Information provided
######

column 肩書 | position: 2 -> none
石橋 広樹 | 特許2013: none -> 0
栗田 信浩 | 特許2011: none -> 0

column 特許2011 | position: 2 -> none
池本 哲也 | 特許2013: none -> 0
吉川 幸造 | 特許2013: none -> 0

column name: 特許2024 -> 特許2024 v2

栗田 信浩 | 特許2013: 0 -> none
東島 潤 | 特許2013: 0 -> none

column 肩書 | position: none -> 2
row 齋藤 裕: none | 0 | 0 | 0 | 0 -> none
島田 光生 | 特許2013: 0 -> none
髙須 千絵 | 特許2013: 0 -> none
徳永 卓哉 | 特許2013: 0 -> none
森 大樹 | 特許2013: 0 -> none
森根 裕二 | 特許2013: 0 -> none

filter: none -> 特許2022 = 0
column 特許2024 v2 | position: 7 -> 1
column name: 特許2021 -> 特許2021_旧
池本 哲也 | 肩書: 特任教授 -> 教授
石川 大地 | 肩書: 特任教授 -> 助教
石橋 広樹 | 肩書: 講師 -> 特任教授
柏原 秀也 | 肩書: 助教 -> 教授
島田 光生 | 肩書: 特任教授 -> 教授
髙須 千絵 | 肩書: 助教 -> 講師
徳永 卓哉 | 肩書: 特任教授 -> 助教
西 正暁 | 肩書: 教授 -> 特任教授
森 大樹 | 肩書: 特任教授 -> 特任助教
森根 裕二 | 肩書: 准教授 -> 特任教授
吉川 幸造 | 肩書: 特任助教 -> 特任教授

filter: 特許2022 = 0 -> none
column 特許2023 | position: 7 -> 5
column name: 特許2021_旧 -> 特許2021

######

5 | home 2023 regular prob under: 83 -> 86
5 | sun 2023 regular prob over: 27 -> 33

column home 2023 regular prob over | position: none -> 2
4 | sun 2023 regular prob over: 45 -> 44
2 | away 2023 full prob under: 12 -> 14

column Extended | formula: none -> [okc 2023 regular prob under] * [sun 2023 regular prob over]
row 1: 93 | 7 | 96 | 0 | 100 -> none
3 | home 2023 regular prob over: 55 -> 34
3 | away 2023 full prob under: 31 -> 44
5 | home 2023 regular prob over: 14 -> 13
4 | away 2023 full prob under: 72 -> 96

######

Activity
Return the span of lines in the data above that opens at the line with "5 | sun 2023 regular prob over: 27 -> 33" and closes at the line with "4 | away 2023 full prob under: 72 -> 96", exactly, ends included, nothing else.

Output below
5 | sun 2023 regular prob over: 27 -> 33

column home 2023 regular prob over | position: none -> 2
4 | sun 2023 regular prob over: 45 -> 44
2 | away 2023 full prob under: 12 -> 14

column Extended | formula: none -> [okc 2023 regular prob under] * [sun 2023 regular prob over]
row 1: 93 | 7 | 96 | 0 | 100 -> none
3 | home 2023 regular prob over: 55 -> 34
3 | away 2023 full prob under: 31 -> 44
5 | home 2023 regular prob over: 14 -> 13
4 | away 2023 full prob under: 72 -> 96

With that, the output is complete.